Goal of the exercise ->
In your copy, reproduce the entries exactly as they are, minus the images.

Data to process ->
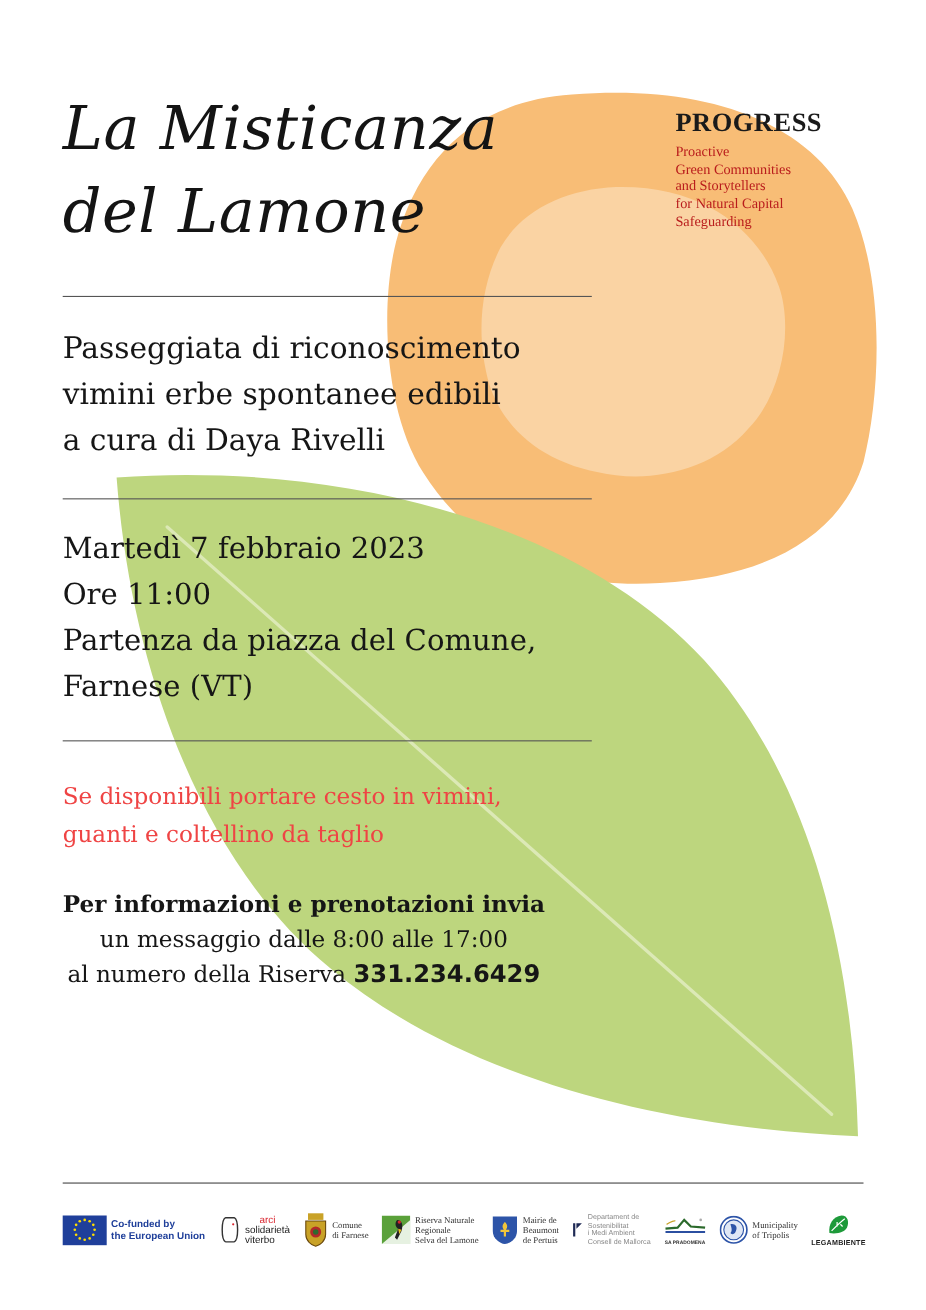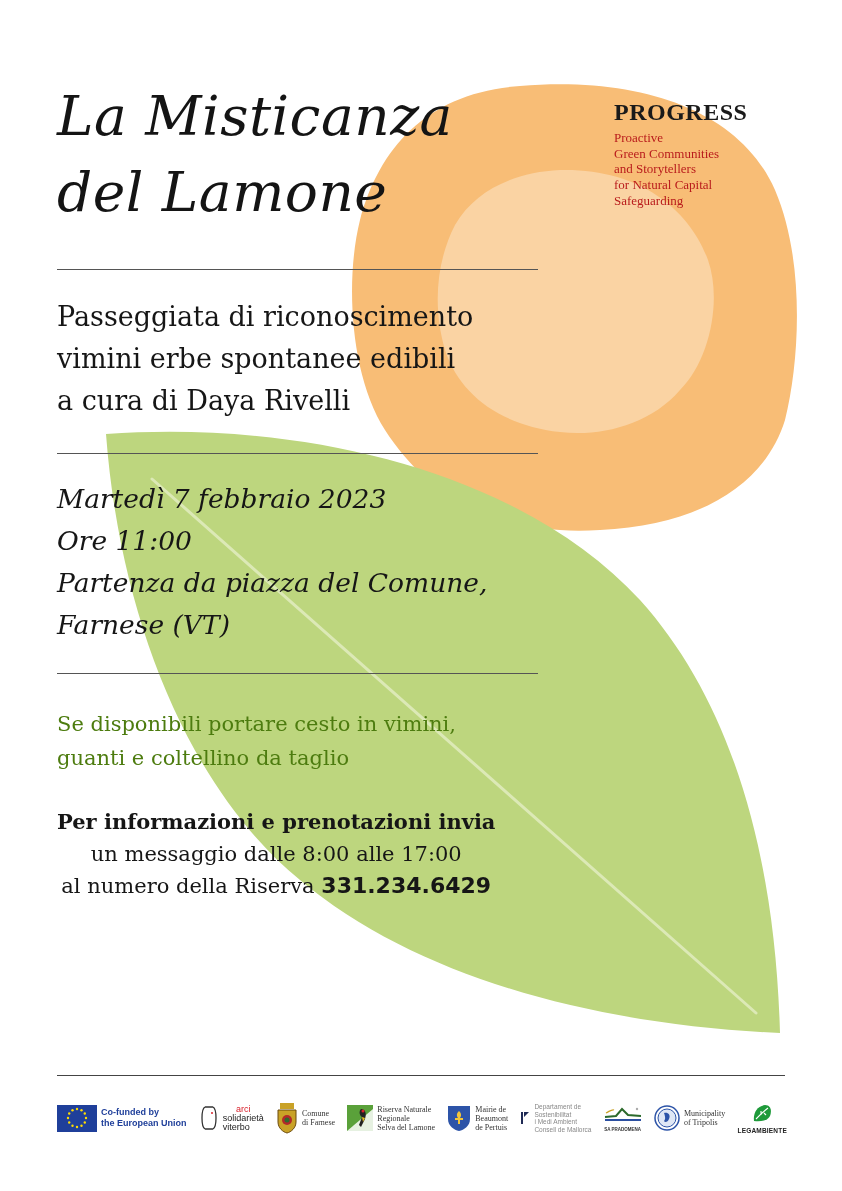--- a/index.html
+++ b/index.html
@@ -7,23 +7,23 @@
   .bg-shapes { position:absolute; left:0; top:0; width:842px; height:1191px; z-index:0; }
   .layer { position:absolute; z-index:2; }
   .title { left:57px; top:78px; font-family:"DejaVu Serif", serif; font-style:italic; font-weight:normal; font-size:55px; line-height:76px; letter-spacing:0.5px; color:#141414; }
   .title div { white-space:nowrap; }
   .progress { left:614px; top:98px; }
   .progress .brand { font-family:"Liberation Serif", serif; font-weight:bold; font-size:24px; letter-spacing:0.5px; color:#1a1a1a; line-height:28px; }
   .progress .sub { font-family:"Liberation Serif", serif; font-size:13px; line-height:15.7px; color:#b91c1c; margin-top:4px; }
   .rule { position:absolute; left:57px; width:481px; height:1px; background:#555; z-index:2; }
   .subtitle { left:57px; top:296px; font-size:27px; line-height:42px; font-family:"DejaVu Serif", serif; color:#161616; }
   .subtitle div { white-space:nowrap; }
-  .details { left:57px; top:478px; font-size:26.5px; line-height:42px; font-style:italic; font-family:"DejaVu Serif", serif; color:#161616; }
+  .details { left:57px; top:478px; font-size:26.5px; line-height:42px; font-family:"DejaVu Serif", serif; color:#161616; }
   .details div { white-space:nowrap; }
-  .notes { left:57px; top:707px; font-size:21px; line-height:34px; font-family:"DejaVu Serif", serif; color:#4d7c0f; }
+  .notes { left:57px; top:707px; font-size:21px; line-height:34px; font-family:"DejaVu Serif", serif; color:#ef4444; }
   .notes div { white-space:nowrap; }
   .info { left:57px; top:806px; font-size:21px; line-height:32px; font-family:"DejaVu Serif", serif; color:#161616; }
   .info div { white-space:nowrap;text-align:center; }
   .info .bold { font-weight:bold; }
   .info .phone { font-family:"DejaVu Sans", sans-serif; font-weight:bold; font-size:22px; }
   .footer-rule { position:absolute; left:57px; top:1075px; width:728px; height:1px; background:#444; z-index:2; }
   .logos { position:absolute; left:57px; top:1098px; width:730px; height:40px; z-index:2; display:flex; align-items:center; justify-content:space-between; }
   .logo { display:flex; align-items:center; gap:4px; }
   .logo-text { font-family:"Liberation Serif", serif; font-size:8px; line-height:9px; color:#333; white-space:pre-line; }
   .eu-flag { width:40px; height:27px; background:#1f3f9a; display:flex; align-items:center; justify-content:center; }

Completed exercise ->
--- a/index.html
+++ b/index.html
@@ -7,23 +7,23 @@
   .bg-shapes { position:absolute; left:0; top:0; width:842px; height:1191px; z-index:0; }
   .layer { position:absolute; z-index:2; }
   .title { left:57px; top:78px; font-family:"DejaVu Serif", serif; font-style:italic; font-weight:normal; font-size:55px; line-height:76px; letter-spacing:0.5px; color:#141414; }
   .title div { white-space:nowrap; }
   .progress { left:614px; top:98px; }
   .progress .brand { font-family:"Liberation Serif", serif; font-weight:bold; font-size:24px; letter-spacing:0.5px; color:#1a1a1a; line-height:28px; }
   .progress .sub { font-family:"Liberation Serif", serif; font-size:13px; line-height:15.7px; color:#b91c1c; margin-top:4px; }
   .rule { position:absolute; left:57px; width:481px; height:1px; background:#555; z-index:2; }
   .subtitle { left:57px; top:296px; font-size:27px; line-height:42px; font-family:"DejaVu Serif", serif; color:#161616; }
   .subtitle div { white-space:nowrap; }
-  .details { left:57px; top:478px; font-size:26.5px; line-height:42px; font-style:italic; font-family:"DejaVu Serif", serif; color:#161616; }
+  .details { left:57px; top:478px; font-size:26.5px; line-height:42px; font-family:"DejaVu Serif", serif; color:#161616; }
   .details div { white-space:nowrap; }
-  .notes { left:57px; top:707px; font-size:21px; line-height:34px; font-family:"DejaVu Serif", serif; color:#4d7c0f; }
+  .notes { left:57px; top:707px; font-size:21px; line-height:34px; font-family:"DejaVu Serif", serif; color:#ef4444; }
   .notes div { white-space:nowrap; }
   .info { left:57px; top:806px; font-size:21px; line-height:32px; font-family:"DejaVu Serif", serif; color:#161616; }
   .info div { white-space:nowrap;text-align:center; }
   .info .bold { font-weight:bold; }
   .info .phone { font-family:"DejaVu Sans", sans-serif; font-weight:bold; font-size:22px; }
   .footer-rule { position:absolute; left:57px; top:1075px; width:728px; height:1px; background:#444; z-index:2; }
   .logos { position:absolute; left:57px; top:1098px; width:730px; height:40px; z-index:2; display:flex; align-items:center; justify-content:space-between; }
   .logo { display:flex; align-items:center; gap:4px; }
   .logo-text { font-family:"Liberation Serif", serif; font-size:8px; line-height:9px; color:#333; white-space:pre-line; }
   .eu-flag { width:40px; height:27px; background:#1f3f9a; display:flex; align-items:center; justify-content:center; }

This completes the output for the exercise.